Boston Herald
Saturday, May 3, 2003

Pols build Hanscom's defenses
Base-closure round threatens 35,000 jobs

by Tom Walsh

Top Bay State Democrats and Republicans yesterday vowed to wage an all-out battle to keep Hanscom Air Force Base from being in the next round of military base closures, scheduled to be completed in 2005.

The stakes are high, said U.S. Sen. Edward M. Kennedy (D-Mass.) and others. If Hanscom is axed, the Bay State would lose 9,000 direct jobs, 26,000 jobs supported by the base, and it would cost the state's economy $3.2 billion.

Part of the challenge will be to convince military leaders to think of Hanscom not as an airfield in the traditional sense, but as a high-tech laboratory, said U.S. Rep. Marty Meehan (D-Lowell), speaking at a gathering of the Build Hanscom Alliance in Bedford.

Meehan pointed out that Hanscom is home to the Air Force's Command, Control, Communications, Computers, Intelligence and Reconnaissance programs, known by the acronym C4ISR.

A number of Massachusetts companies provide the Air Force ``cutting-edge technologies in these critical areas,'' he said.

Meehan said the value of Hanscom to national defense was seen in the Iraq war, during which Hanscom-developed Joint Stars aircraft provided battlefield coordination between air and ground.

Hanscom and the Natick Army Soldier Systems Center, known as the Natick Labs, survived the previous round of closures in 1995, though the South Weymouth Naval Air Station was closed. Decision makers on the South Shore have yet to figure out how to redevelop that property.

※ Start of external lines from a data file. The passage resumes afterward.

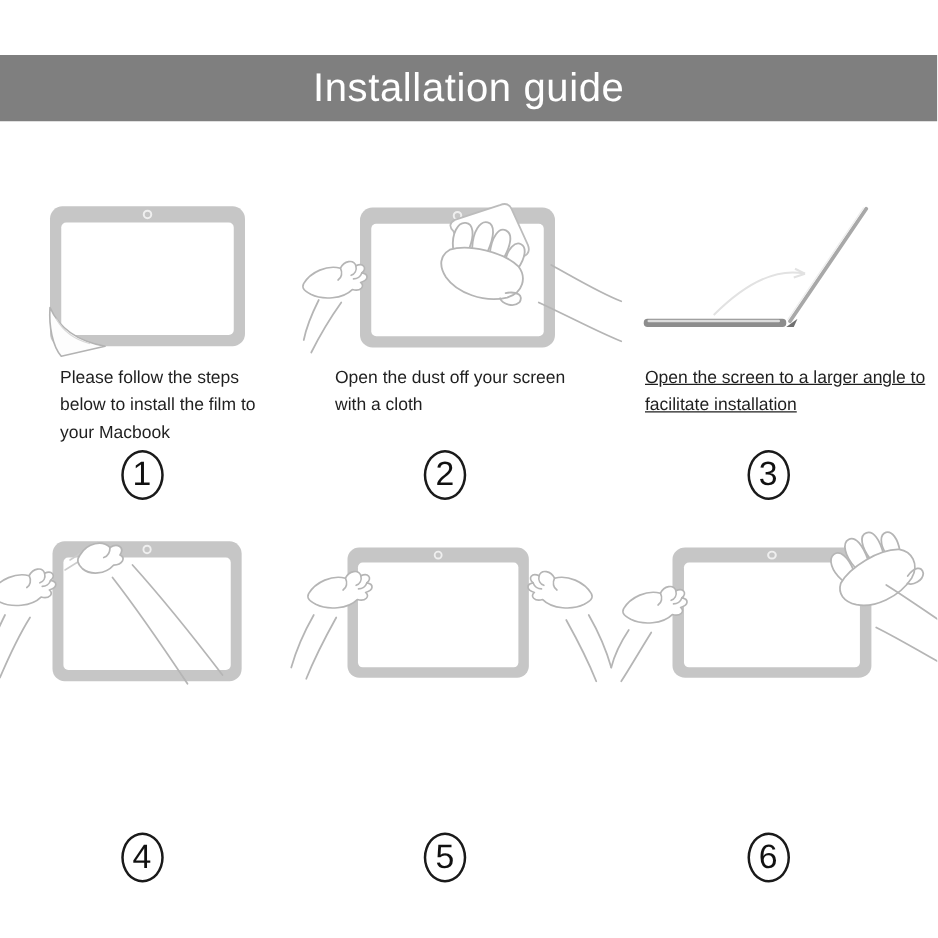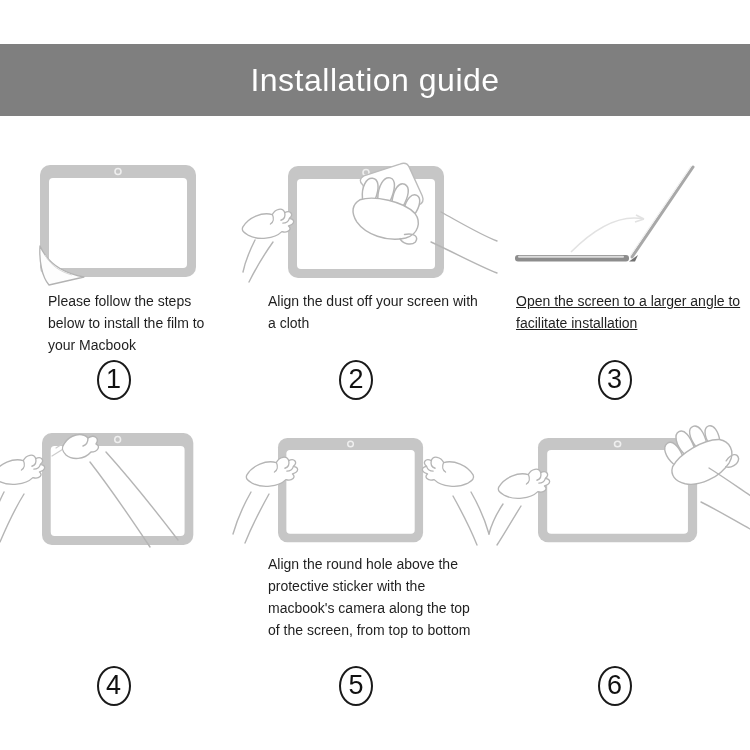"Installation guide" .header { height: 72px -> 53px }
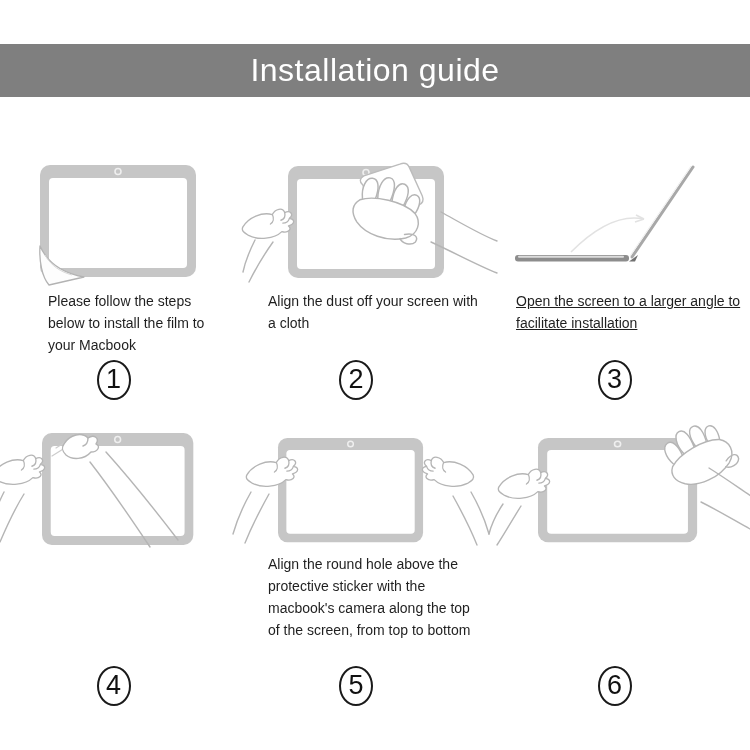"Align the dust off your" p.caption { text: Align -> Open }
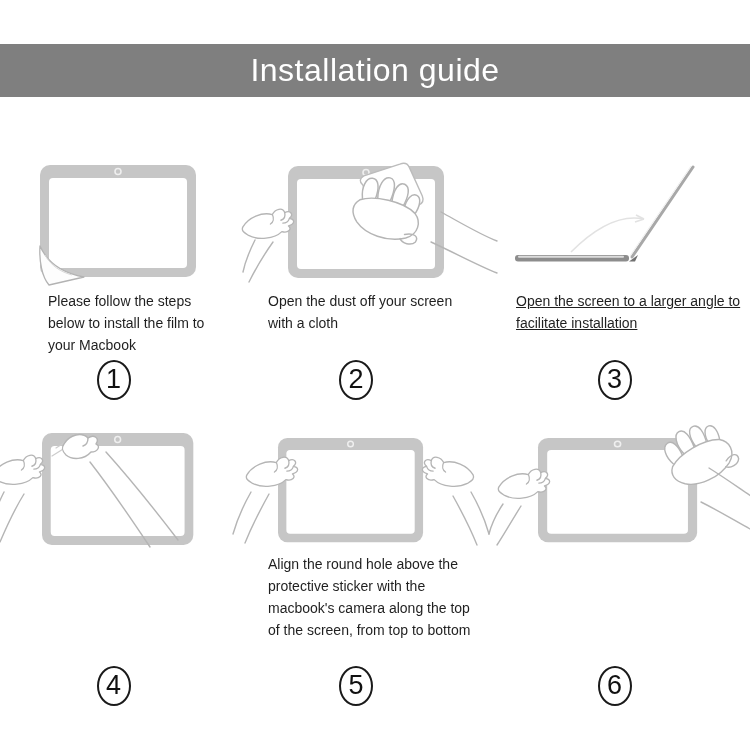"Align the round hole above" p.caption { html: <p>Align the round hole above the protective sticker with the macbook's camera along the top of the screen, from top to bottom</p> -> none }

Now, proponents of military bases around the country are girding for battle in what is expected by many to be the toughest round of downsizing yet from the Base Realignment and Closure Commission.

Some analysts say the commission could shut down as many as 100 of the country's 400 remaining bases. Four earlier rounds ended in the closing of 98 major bases and the scaling back of 304 others.

Kennedy said it's important for state business, civic and political leaders to become active in shaping the criteria that will be used by the commission.

Though Massachusetts does not have the space to house huge numbers of aircraft, tanks or troops, Kennedy said, the state's combination of universities and high-tech workers should help sway the commission to keep Hanscom.

Gov. Mitt Romney said state leaders need to convince the military that the technology surrounding bases should be a key factor in assessing which ones stay open. ``A vital technology cluster is an essential criteria to be added to the list,'' he said. Planning for the current round of base realignment began in November and is being managed by the Defense Secretary Donald H. Rumsfeld.

The final list of closures is scheduled to be produced in September 2005, after which the president will approve or reject the list as a whole, followed by a straight yes or no vote in Congress.